▶ [Exercise]: Find the word "weight" in the data. Return every line where it appears.

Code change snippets
====================

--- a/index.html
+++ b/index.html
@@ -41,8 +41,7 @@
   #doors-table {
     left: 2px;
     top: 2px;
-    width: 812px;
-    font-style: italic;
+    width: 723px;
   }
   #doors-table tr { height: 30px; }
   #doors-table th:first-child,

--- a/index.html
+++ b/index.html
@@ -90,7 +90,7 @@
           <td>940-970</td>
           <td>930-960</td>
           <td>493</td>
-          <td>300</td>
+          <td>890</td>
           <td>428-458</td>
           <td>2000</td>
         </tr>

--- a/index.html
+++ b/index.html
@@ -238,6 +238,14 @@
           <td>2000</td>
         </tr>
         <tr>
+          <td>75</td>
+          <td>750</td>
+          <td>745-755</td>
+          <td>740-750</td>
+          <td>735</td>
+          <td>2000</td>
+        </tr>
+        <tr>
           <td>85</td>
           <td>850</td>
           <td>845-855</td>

====================

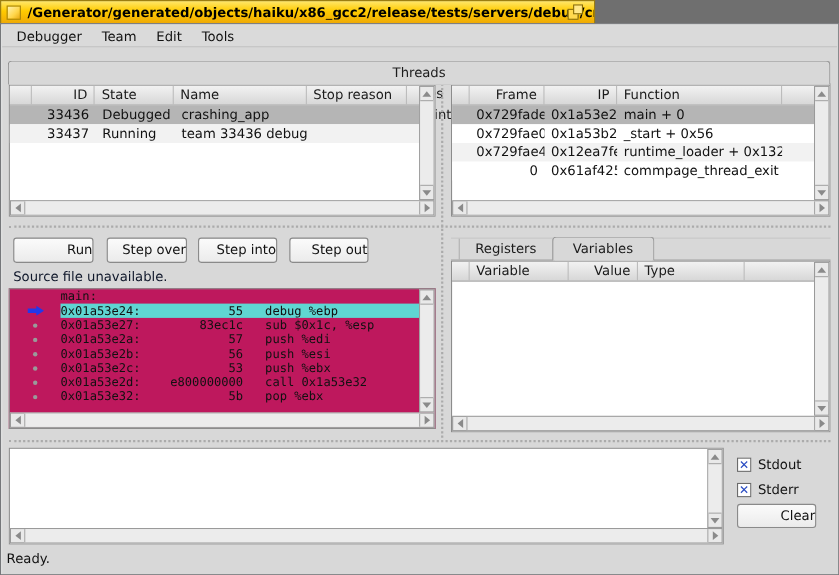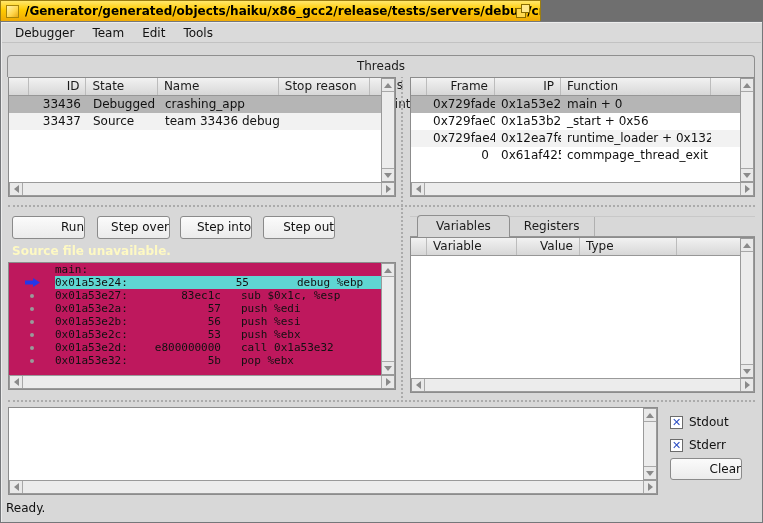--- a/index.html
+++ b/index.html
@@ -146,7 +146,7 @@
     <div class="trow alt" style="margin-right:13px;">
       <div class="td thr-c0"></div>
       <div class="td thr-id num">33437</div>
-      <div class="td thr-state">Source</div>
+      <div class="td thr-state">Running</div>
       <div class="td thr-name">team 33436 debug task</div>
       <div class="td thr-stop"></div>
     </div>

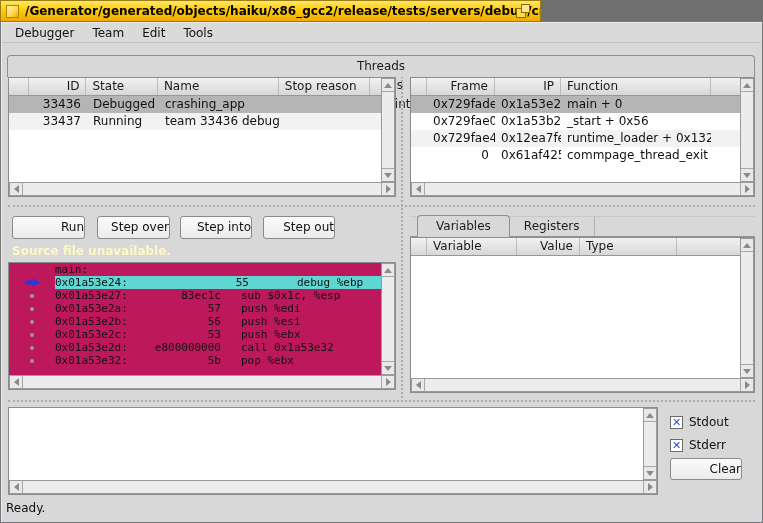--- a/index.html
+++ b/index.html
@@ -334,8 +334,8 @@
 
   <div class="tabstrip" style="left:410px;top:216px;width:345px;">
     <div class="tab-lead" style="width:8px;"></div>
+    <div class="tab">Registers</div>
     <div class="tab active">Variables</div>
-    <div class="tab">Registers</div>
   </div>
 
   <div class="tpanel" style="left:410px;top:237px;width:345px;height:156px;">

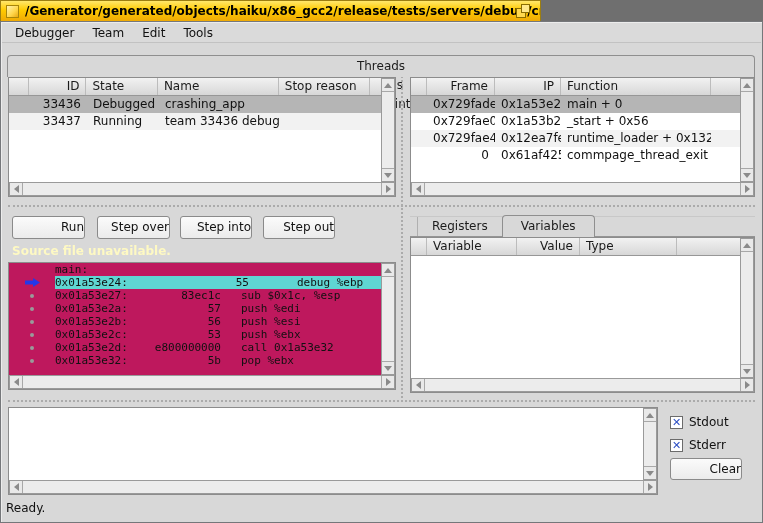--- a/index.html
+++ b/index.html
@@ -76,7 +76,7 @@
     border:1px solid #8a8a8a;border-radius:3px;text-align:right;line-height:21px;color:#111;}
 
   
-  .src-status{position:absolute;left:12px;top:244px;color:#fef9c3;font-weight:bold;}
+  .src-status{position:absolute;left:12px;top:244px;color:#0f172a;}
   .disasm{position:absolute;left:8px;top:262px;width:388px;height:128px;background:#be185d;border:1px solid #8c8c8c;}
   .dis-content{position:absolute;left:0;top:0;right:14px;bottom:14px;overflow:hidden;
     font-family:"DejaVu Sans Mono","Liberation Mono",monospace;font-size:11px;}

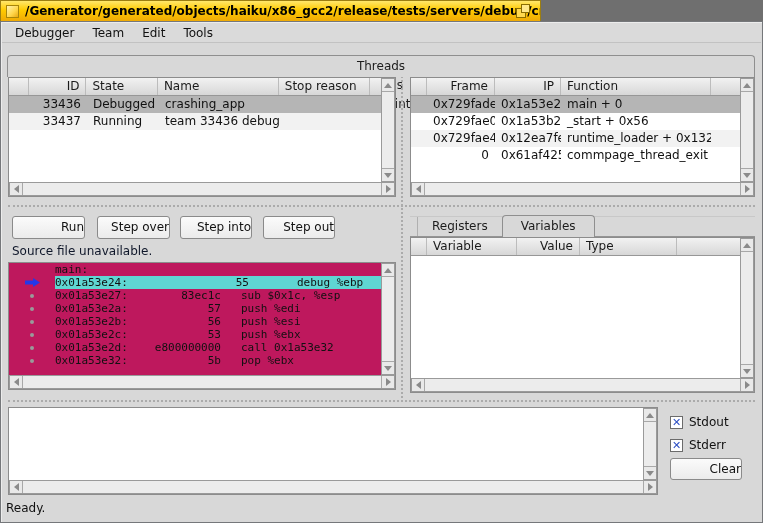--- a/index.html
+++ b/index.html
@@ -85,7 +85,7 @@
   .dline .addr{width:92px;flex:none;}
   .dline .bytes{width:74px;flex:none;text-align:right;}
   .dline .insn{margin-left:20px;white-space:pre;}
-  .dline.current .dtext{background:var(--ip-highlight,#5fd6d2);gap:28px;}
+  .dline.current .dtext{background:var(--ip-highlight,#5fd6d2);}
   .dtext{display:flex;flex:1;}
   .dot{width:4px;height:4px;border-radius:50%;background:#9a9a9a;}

====================

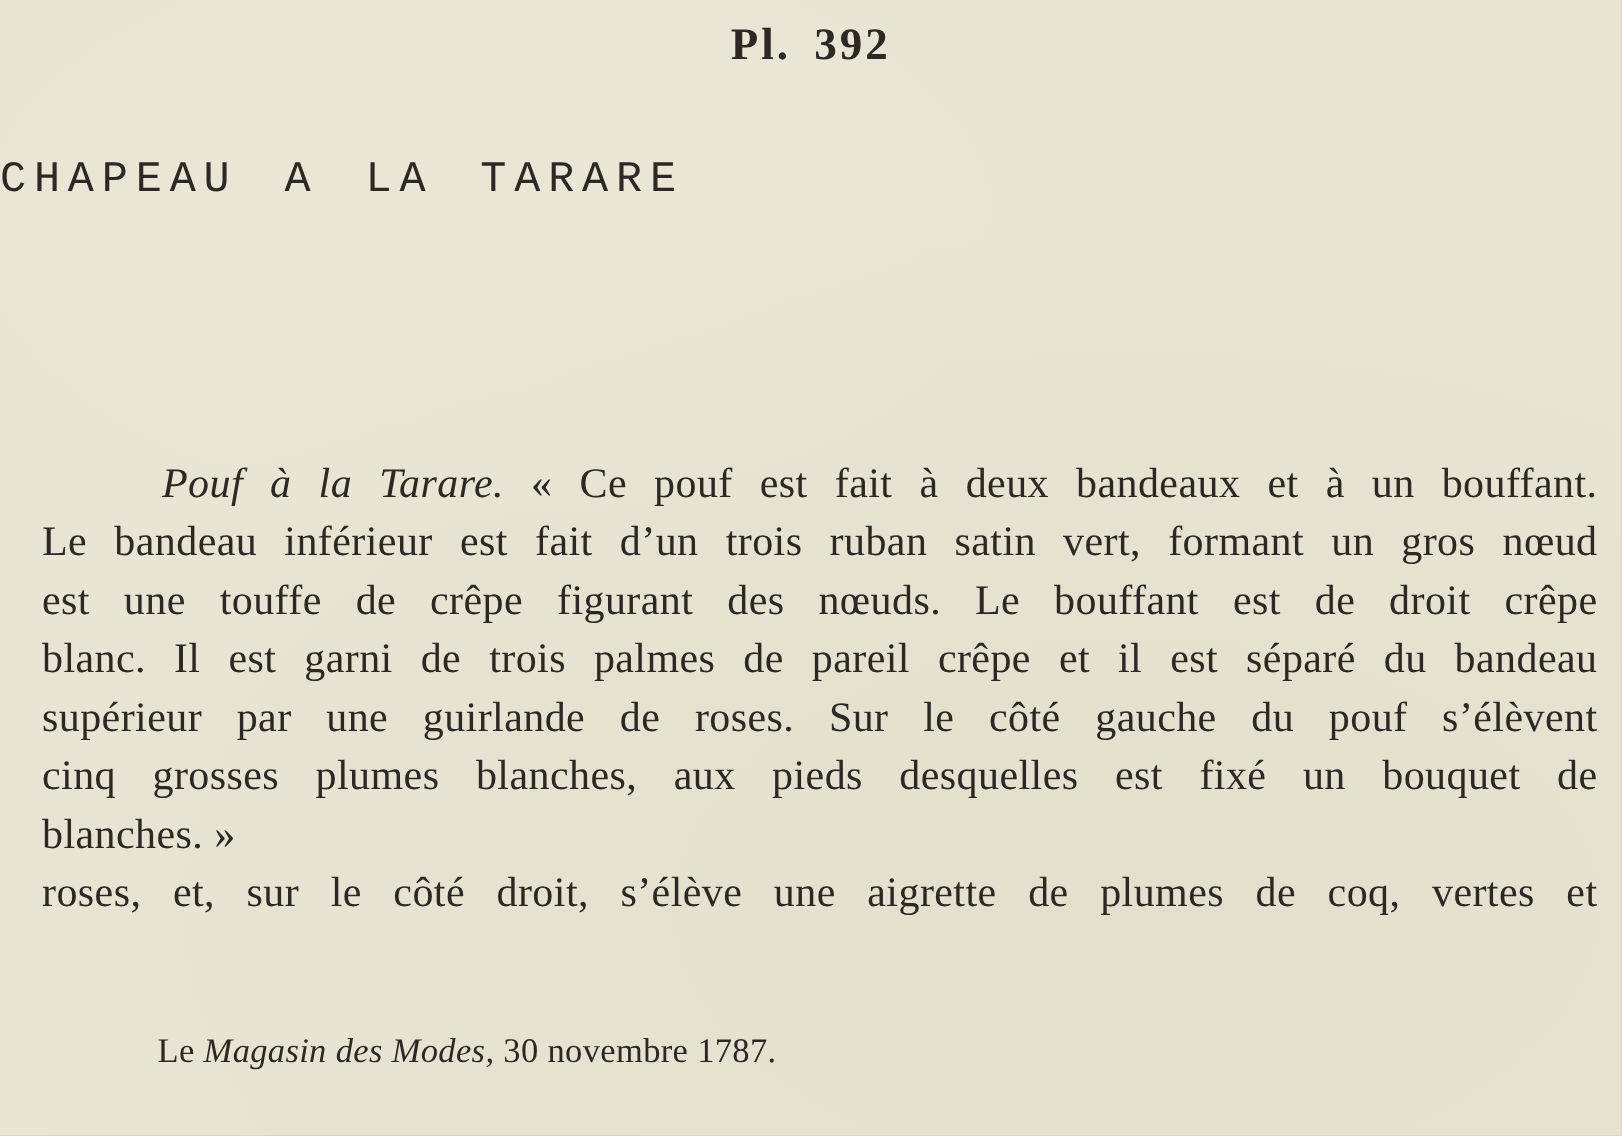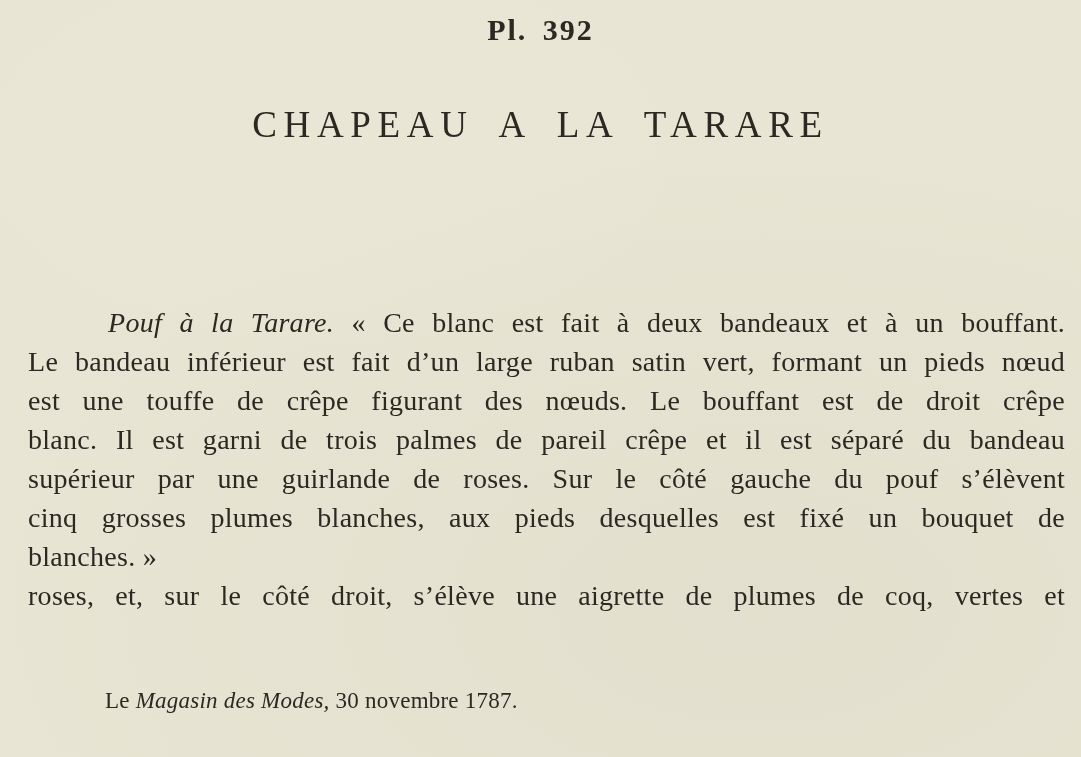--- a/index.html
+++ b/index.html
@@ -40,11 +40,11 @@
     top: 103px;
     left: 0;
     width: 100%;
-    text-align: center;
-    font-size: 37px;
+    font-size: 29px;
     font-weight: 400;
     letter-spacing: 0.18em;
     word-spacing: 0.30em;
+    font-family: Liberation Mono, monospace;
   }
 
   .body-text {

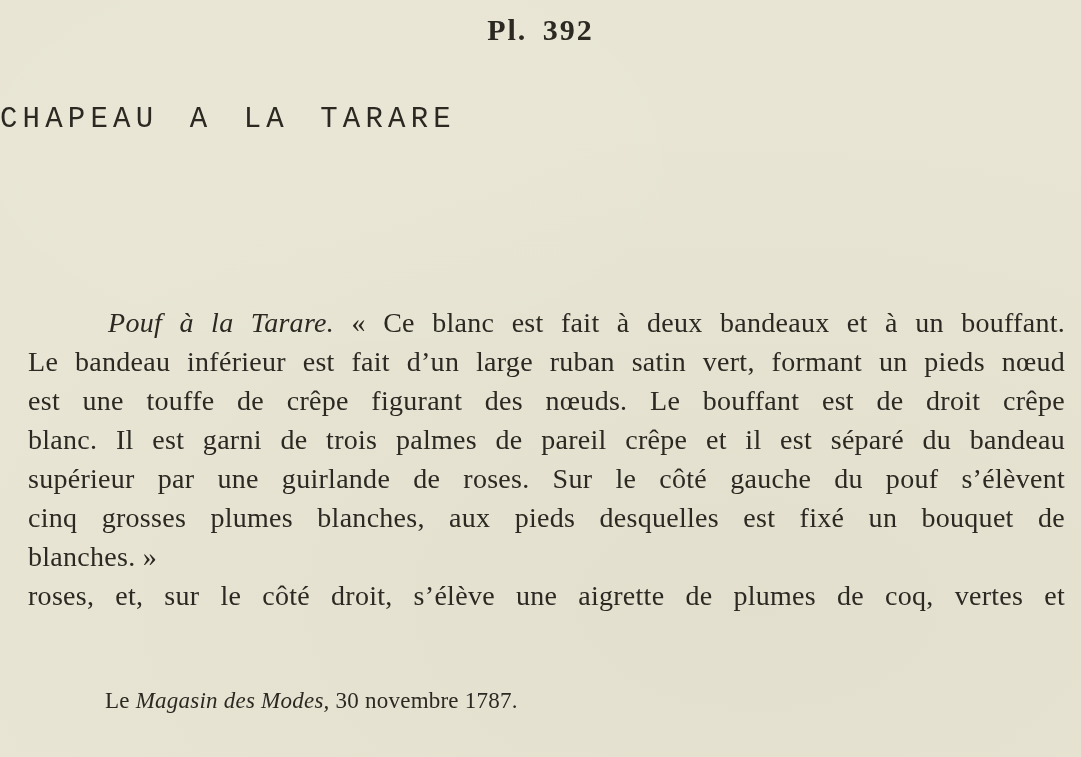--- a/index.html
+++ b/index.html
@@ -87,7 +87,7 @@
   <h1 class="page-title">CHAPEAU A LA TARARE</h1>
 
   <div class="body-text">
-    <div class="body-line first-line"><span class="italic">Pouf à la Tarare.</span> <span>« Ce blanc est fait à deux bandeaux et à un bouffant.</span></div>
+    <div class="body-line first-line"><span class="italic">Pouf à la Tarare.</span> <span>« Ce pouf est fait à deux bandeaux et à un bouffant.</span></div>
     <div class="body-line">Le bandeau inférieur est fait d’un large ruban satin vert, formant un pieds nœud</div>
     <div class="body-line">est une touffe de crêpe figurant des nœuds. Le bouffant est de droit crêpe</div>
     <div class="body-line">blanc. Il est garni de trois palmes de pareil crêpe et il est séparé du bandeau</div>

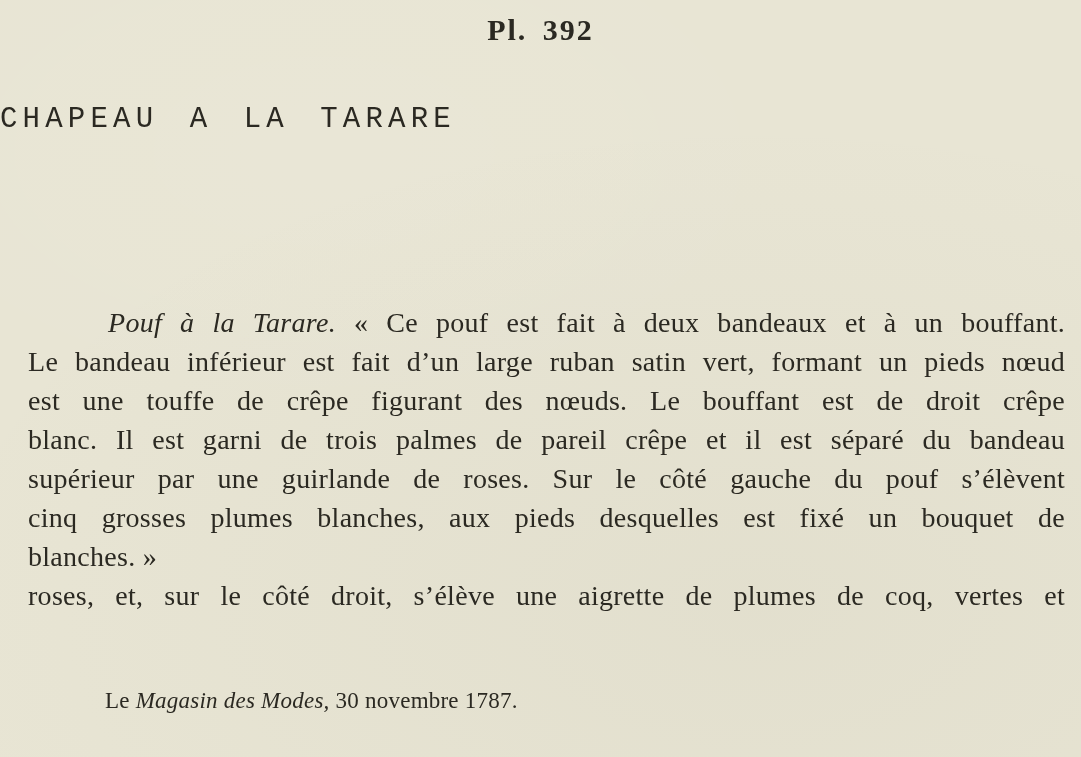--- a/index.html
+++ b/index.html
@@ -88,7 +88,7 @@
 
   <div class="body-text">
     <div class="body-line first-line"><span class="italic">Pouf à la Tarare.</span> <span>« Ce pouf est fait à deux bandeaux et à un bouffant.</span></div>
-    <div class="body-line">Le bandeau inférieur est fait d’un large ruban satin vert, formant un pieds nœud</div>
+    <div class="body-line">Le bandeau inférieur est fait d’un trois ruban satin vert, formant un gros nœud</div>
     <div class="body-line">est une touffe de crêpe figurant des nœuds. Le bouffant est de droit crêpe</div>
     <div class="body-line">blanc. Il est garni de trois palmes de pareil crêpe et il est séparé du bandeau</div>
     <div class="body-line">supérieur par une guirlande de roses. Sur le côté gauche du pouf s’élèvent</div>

====================

▶ [Solution below]:
-  .src-status{position:absolute;left:12px;top:244px;color:#fef9c3;font-weight:bold;}
     font-weight: 400;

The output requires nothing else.